私のグラスにはまだなみなみとコーラが注がれていて、氷が溶けてすこし水っぽくなってしまっている。それをちび、と飲みながら、もう一度明王を見る。
心底おかしいと思っているようで、先ほどからあまり良い顔をしていない。



「別にね、私をお姫様みたいに優遇して。とかじゃないの」
「…それはねーよ」
「でしょ?」



とどのつまり…、言いよどんでもう一度コーラを飲む。
なんと言えばいいかわからなくなってしまった。さっきまで頭の中で話をまとめることができたはずなのに。
喉がからからして、うまく声が出ないような、そんな錯覚に陥ってきた。
そんな私を見ていた明王はこちらに近づくと、手からコーラを奪い去って飲み干してしまった。
薄っ…。そう呟いて、グラスを置く。なんか、近い、かも。



「優しくって、具体的にどうすりゃいいんだよ」
「えっ…」



具体的に、というと?
恋人間の優しさというのは、どういったものだろうか。
キスやらハグやら、そういうものから優しさを垣間見たり、とか。
…明王に限ってそんなことは絶対にないとわかっているけど、夢を見るのは自由なのでよしとしてほしい。



「わかんないけど…明王の考える優しさってなに?」
「わかんねーのに俺に聞くなよ」
「だって、言葉にしにくいっていうか…難しいんだもん」



いつの間にか正座していた足を解いて、並んで置いてある2つのグラス(もうすっかりびしょ濡れだ)を片付けようと立ち上がる。「う、わっと」すぐに腕を引かれて、また座らせられる。



「片付けなんか後でいいだろ」
「あ、…そうだね」



そこで沈黙。
なんとなく気まずくて、なんとなくどきどきする。
ちらっと明王を盗み見ると、がっちりと視線が交じり合ってしまった。
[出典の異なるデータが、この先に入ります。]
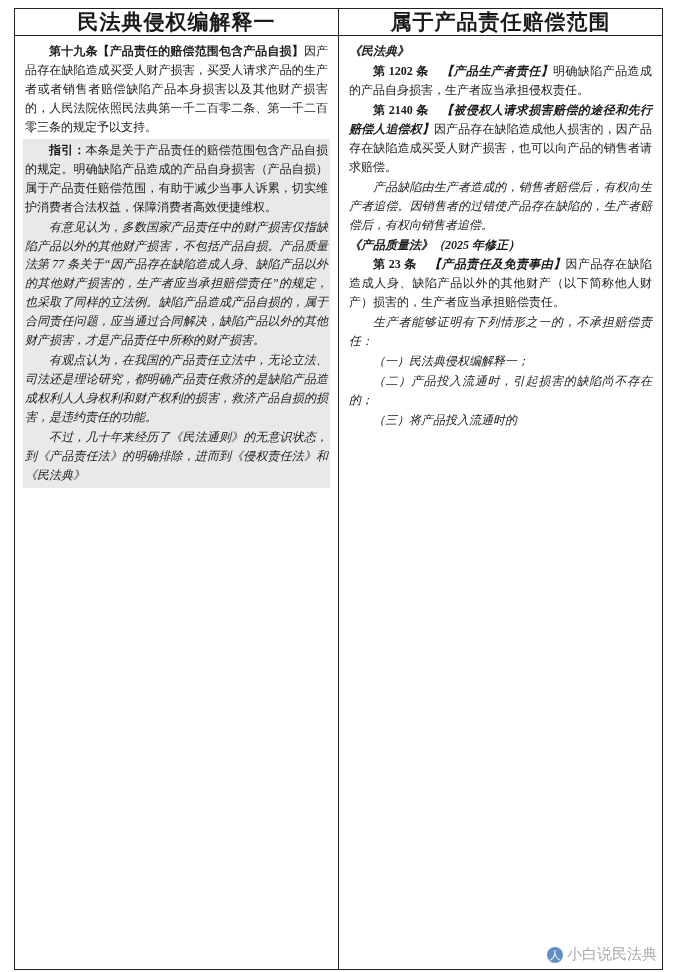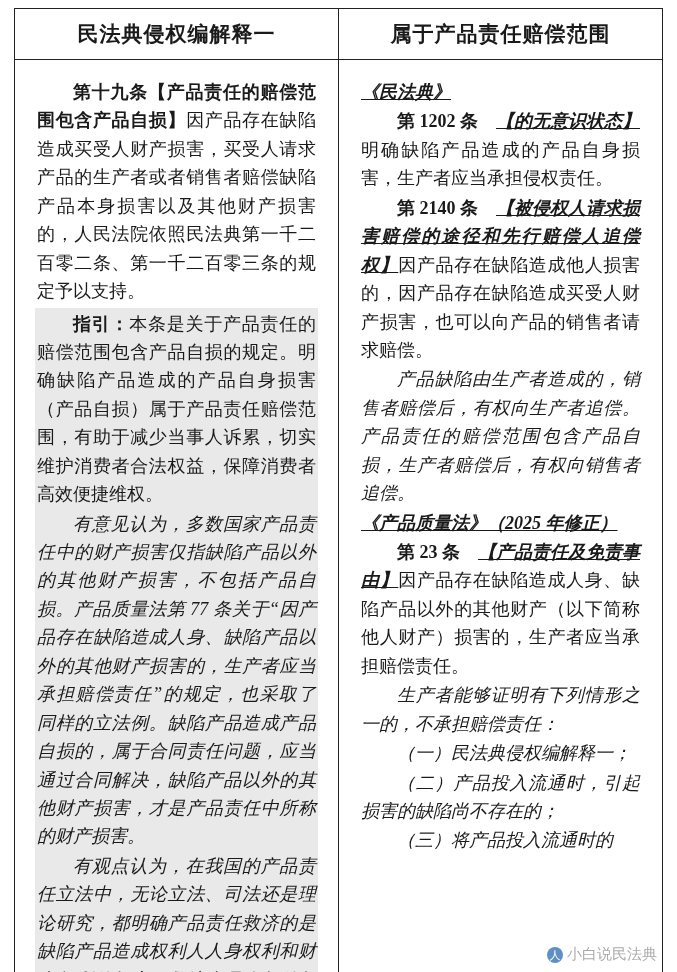--- a/index.html
+++ b/index.html
@@ -30,7 +30,7 @@
   .table td, .table th {
     border: 1px solid #222;
     vertical-align: top;
-    padding: 12px;
+    padding: 0;
   }
   .col-left { width: 50%; }
   .col-right { width: 50%; }

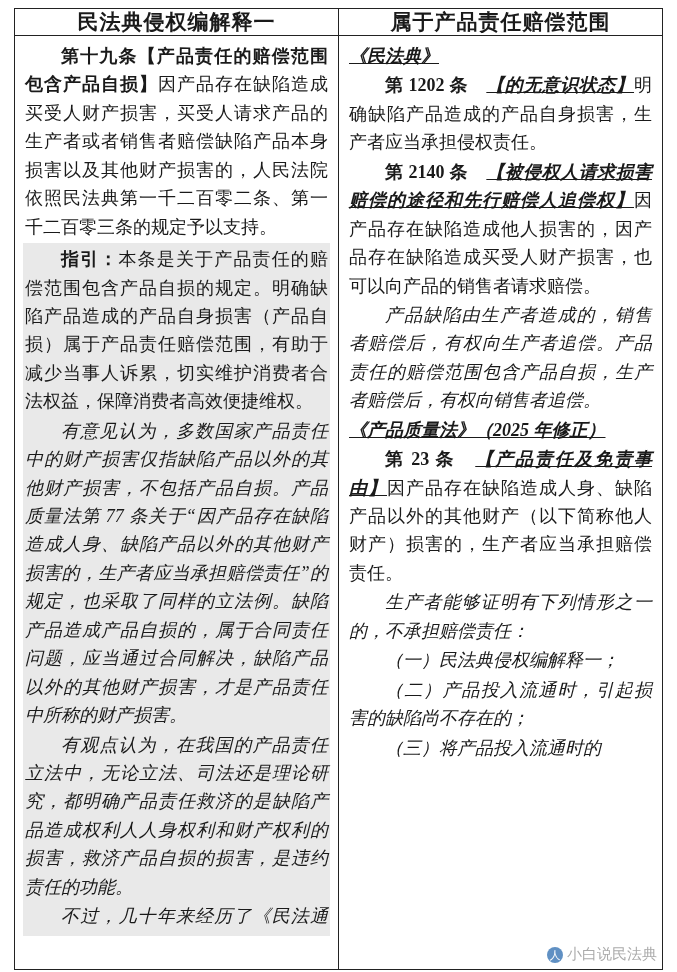--- a/index.html
+++ b/index.html
@@ -53,7 +53,7 @@
 
   p {
     margin: 0 0 1px 0;
-    font-size: 18px;
+    font-size: 12px;
     line-height: 1.58;
     text-align: justify;
     text-justify: inter-ideograph;

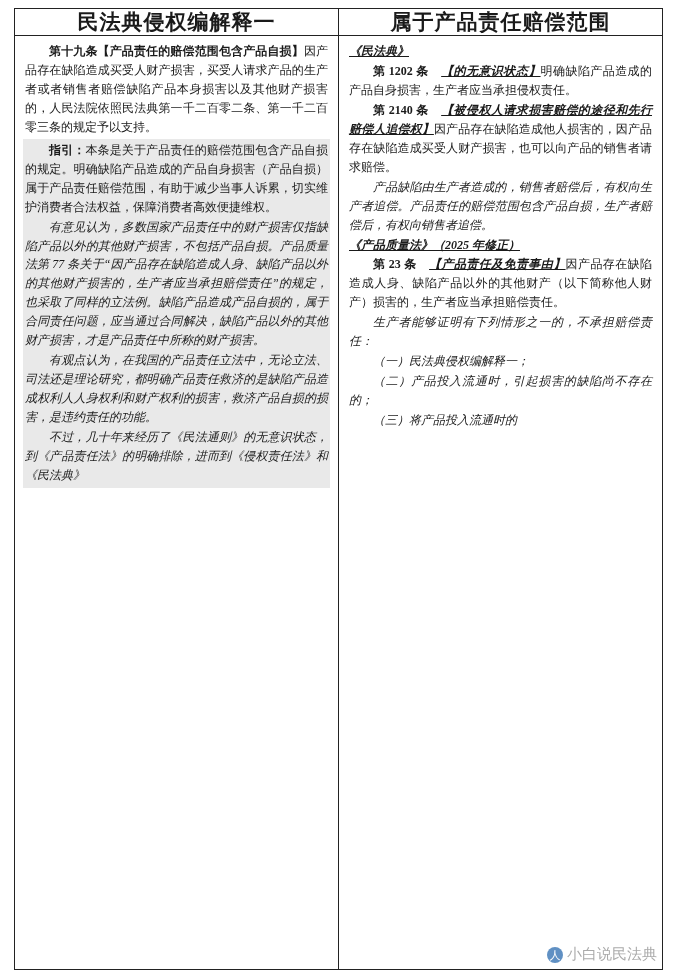--- a/index.html
+++ b/index.html
@@ -61,7 +61,7 @@
   .indent { text-indent: 2em; }
   .bold { font-weight: 700; }
   .ital { font-style: italic; }
-  .bolditalic { font-weight: 700; font-style: italic; text-decoration: underline; }
+  .bolditalic { font-weight: 700; font-style: italic; }
   .shade-block {
     background: #e9e9e9;
     padding: 2px 2px 2px 2px;

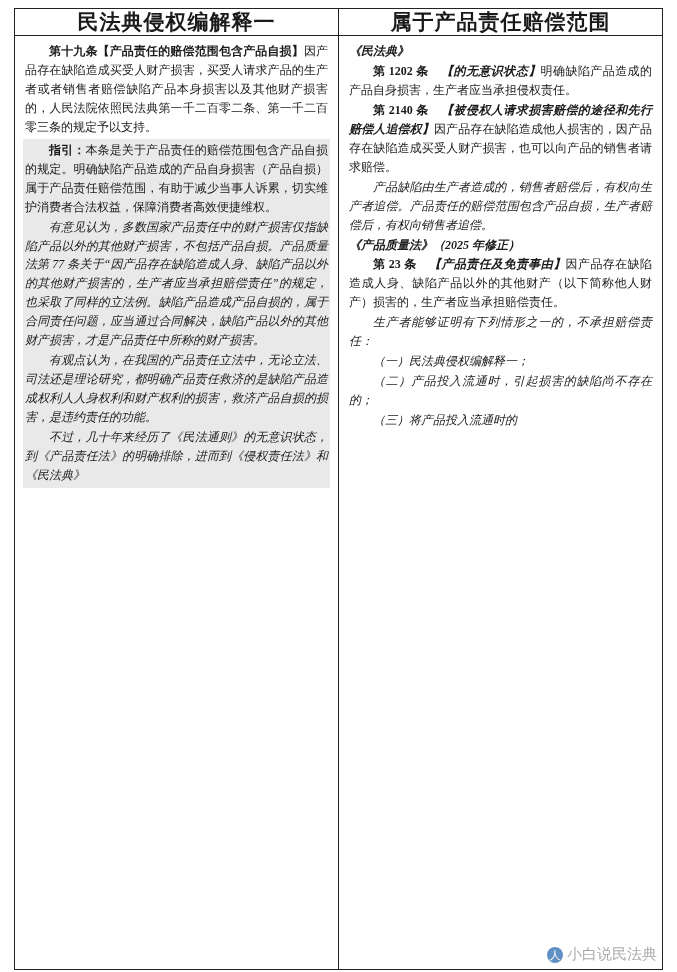--- a/index.html
+++ b/index.html
@@ -122,7 +122,7 @@
 
           <p class="bolditalic">《民法典》</p>
 
-          <p class="indent"><span class="bold">第 1202 条</span>　<span class="bolditalic">【的无意识状态】</span><span>明确缺陷产品造成的产品自身损害，生产者应当承担侵权责任。</span></p>
+          <p class="indent"><span class="bold">第 1202 条</span>　<span class="bolditalic">【产品生产者责任】</span><span>明确缺陷产品造成的产品自身损害，生产者应当承担侵权责任。</span></p>
 
           <p class="indent"><span class="bold">第 2140 条</span>　<span class="bolditalic">【被侵权人请求损害赔偿的途径和先行赔偿人追偿权】</span><span>因产品存在缺陷造成他人损害的，因产品存在缺陷造成买受人财产损害，也可以向产品的销售者请求赔偿。</span></p>
 

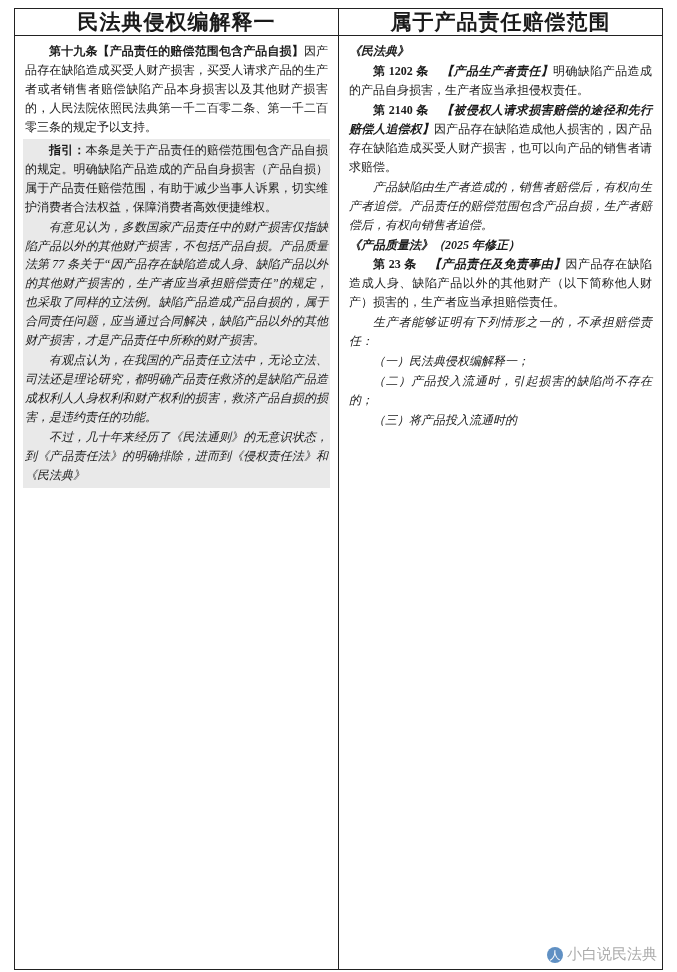--- a/index.html
+++ b/index.html
@@ -126,7 +126,7 @@
 
           <p class="indent"><span class="bold">第 2140 条</span>　<span class="bolditalic">【被侵权人请求损害赔偿的途径和先行赔偿人追偿权】</span><span>因产品存在缺陷造成他人损害的，因产品存在缺陷造成买受人财产损害，也可以向产品的销售者请求赔偿。</span></p>
 
-          <p class="indent ital">产品缺陷由生产者造成的，销售者赔偿后，有权向生产者追偿。产品责任的赔偿范围包含产品自损，生产者赔偿后，有权向销售者追偿。</p>
+          <p class="indent ital">产品缺陷由生产者造成的，销售者赔偿后，有权向生产者追偿。因销售者的过错使产品存在缺陷的，生产者赔偿后，有权向销售者追偿。</p>
 
           <p class="bolditalic">《产品质量法》（2025 年修正）</p>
反射的にそらそうとすれば。
小さな舌打ちが聞こえて、顎を思いっきりつかまれた。



「…あきお、痛い」
「おまえはもう少し空気を読め」
「えっ、あ」



大き目の手のひらで目を塞がれて、かさついたものが口に押し当てられる。
それはなんだかとても熱くて、そういえばこんなにゆっくり、柔らかくキスされたのは初めてだ。
しばらくしてから離れて、急に入ってきた蛍光灯の明かりに目がちりっとした。
何度か瞬きすると、明王が笑みを浮かべている。なんとも珍しい、皮肉を感じないような笑顔だ。



「なんか明王気持ち悪い」
「なんだと」



ナメやがって。と言って彼は厭らしい顔で笑って、私の肩を引く。さっきとは正反対の、荒々しい手つきで。
目隠しなんてされないままに、上唇に噛み付かれる。微かな痛みで思わず目を閉じれば、わざとらしくリップノイズを立てられる。
何度も繰り返されるそれに、頭がくらくらしてきてしまう。思わず明王の服を掴めば、その上から手を握られて、たまらなくいとおしい気持ちになって。
やっぱり明王はこのままでいいや。このままがすきだ。そう思った。
願わくは、彼と私の時間ができるだけ長く続きますように。